Reversing Regulations

A major obstacle often cited by those seeking to engage in business or other activities within the United States is the cost, in time and money, of complying with existing federal regulations as well as keeping track of new ones or alterations in those already existing.  According to a White House analysis during FY 2016, as the Obama Administration drew to a close, executive agencies promulgated 85 major rules. But that’s only the tip of the iceberg.

According to a Forbes  study by Clyde Wayne Crews Jr. , by the last workday of 2016 The printed version of the Federal Register had reached 97,110 pages, by far an all-time record. That dwarfs, Crews noted, 2015’s count of 80,260 pages, and it shattered the 2010 all-time record of 81,405 by 15,705 pages.

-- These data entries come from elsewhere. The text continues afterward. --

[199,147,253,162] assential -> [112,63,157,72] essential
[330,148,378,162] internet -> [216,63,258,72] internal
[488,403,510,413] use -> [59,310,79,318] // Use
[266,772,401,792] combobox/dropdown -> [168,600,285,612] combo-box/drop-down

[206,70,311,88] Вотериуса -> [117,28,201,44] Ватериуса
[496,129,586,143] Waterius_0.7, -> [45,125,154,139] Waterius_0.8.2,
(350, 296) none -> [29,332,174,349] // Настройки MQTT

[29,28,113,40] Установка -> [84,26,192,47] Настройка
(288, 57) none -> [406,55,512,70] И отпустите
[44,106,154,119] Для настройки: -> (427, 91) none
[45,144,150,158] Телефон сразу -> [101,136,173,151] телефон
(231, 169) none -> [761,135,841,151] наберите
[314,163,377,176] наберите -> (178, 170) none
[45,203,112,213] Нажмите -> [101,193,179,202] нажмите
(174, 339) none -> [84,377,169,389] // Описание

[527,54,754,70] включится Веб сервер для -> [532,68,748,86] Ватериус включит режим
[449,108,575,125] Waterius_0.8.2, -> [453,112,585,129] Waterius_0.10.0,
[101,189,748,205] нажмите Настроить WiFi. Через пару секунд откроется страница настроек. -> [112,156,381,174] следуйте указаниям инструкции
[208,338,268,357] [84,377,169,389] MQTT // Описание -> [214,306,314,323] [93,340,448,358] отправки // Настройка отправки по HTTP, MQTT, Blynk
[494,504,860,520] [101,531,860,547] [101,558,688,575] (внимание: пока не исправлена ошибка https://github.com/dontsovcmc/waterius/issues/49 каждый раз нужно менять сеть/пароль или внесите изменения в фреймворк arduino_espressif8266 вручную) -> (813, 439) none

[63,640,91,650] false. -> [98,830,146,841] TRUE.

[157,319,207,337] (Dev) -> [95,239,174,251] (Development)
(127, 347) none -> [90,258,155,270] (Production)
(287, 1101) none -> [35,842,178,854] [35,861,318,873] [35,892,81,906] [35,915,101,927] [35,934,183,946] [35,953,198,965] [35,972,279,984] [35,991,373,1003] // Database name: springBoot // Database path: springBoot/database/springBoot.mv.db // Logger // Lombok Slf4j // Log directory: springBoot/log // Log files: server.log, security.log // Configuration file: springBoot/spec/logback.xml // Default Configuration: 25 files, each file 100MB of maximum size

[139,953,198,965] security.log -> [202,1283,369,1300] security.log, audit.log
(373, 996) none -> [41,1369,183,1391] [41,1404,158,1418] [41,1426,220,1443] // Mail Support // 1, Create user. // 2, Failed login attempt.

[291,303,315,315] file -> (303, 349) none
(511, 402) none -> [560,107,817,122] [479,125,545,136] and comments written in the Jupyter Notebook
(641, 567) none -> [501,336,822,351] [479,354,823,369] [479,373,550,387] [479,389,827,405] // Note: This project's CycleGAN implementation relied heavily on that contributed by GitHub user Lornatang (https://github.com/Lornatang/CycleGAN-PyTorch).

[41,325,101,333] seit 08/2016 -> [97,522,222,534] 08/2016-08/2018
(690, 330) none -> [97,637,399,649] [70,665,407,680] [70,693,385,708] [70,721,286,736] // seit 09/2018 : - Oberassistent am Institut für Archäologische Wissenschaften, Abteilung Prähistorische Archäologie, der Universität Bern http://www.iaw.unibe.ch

The Competitive Enterprise Institute reports that “Federal regulation cost Americans $1.9 trillion in 2017, or nearly $15,000 per U.S. household—more than Americans spend on any category in their family budget except for housing. While the Trump administration has made noteworthy progress toward reining in the expansion of new rules, more substantial reform will need to come from Congress in order to significantly reduce this breathtaking government burden.”

Among the key findings of the report:

  • Federal regulations and intervention cost Americans $1.9 trillion in 2017.
  • Federal regulation is a hidden tax that amounts to nearly $15,000 per U.S. household each year, more than Americans spend on any category in their family budget except for housing.
  • In 2017, 97 laws were enacted by Congress during the calendar year, while 3,281 rules were issued by agencies. Thus, 34 rules were issued for every law enacted.
  • If it were a country, U.S. federal regulation would be the world’s eighth-largest economy, ranking behind India and ahead of Italy.
  • Many Americans are concerned about their annual tax burden, but total regulatory costs exceeded the $1.88 trillion the IRS collected in both individual and corporate income taxes in 2017.
  • Some 67 federal departments, agencies, and commissions are currently working on 3,209 new regulations in various stages of development.
  • The five most active rulemaking entities– the Departments of Commerce, Defense, Transportation, Treasury, and the Environmental Protection Agency–account for 1,359 rules, or 43 percent of all proposed regulations currently under consideration.
  • The 2017 Federal Register contained 61,308 pages, the lowest count since 1993 and a 36 percent drop from Obama’s 95,894 pages in 2016, the highest level ever recorded.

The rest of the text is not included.